## REQUIRED ACTION:
Once the line containing "- 将新的跨学科研究成果带入课程。" is found, copy that line and all remaining lines of the records exactly, including the last one, and add nothing.
Top of RECORDS SUPPLIED
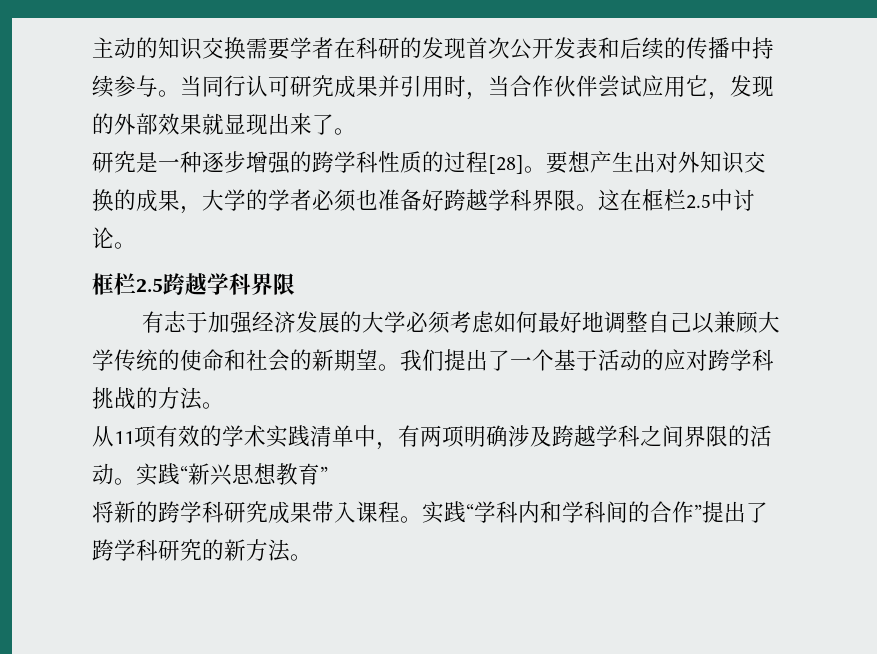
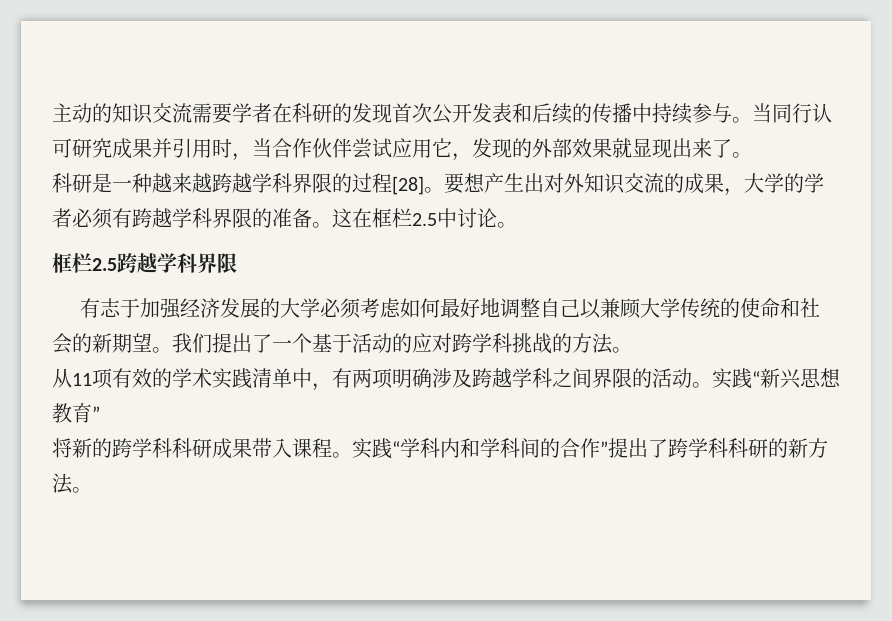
- 主动的知识交换需要学者在科研的发现首次公开发表和后续的传播中持续参与。
+ 主动的知识交流需要学者在科研的发现首次公开发表和后续的传播中持续参与。
- 研究是一种逐步增强的跨学科性质的过程[28]。
+ 科研是一种越来越跨越学科界限的过程[28]。
- 要想产生出对外知识交换的成果，大学的学者必须也准备好跨越学科界限。
+ 要想产生出对外知识交流的成果，大学的学者必须有跨越学科界限的准备。
- 将新的跨学科研究成果带入课程。
+ 将新的跨学科科研成果带入课程。
- 实践“学科内和学科间的合作”提出了跨学科研究的新方法。
+ 实践“学科内和学科间的合作”提出了跨学科科研的新方法。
Bottom of RECORDS SUPPLIED
## RESPONSE:
- 将新的跨学科研究成果带入课程。
+ 将新的跨学科科研成果带入课程。
- 实践“学科内和学科间的合作”提出了跨学科研究的新方法。
+ 实践“学科内和学科间的合作”提出了跨学科科研的新方法。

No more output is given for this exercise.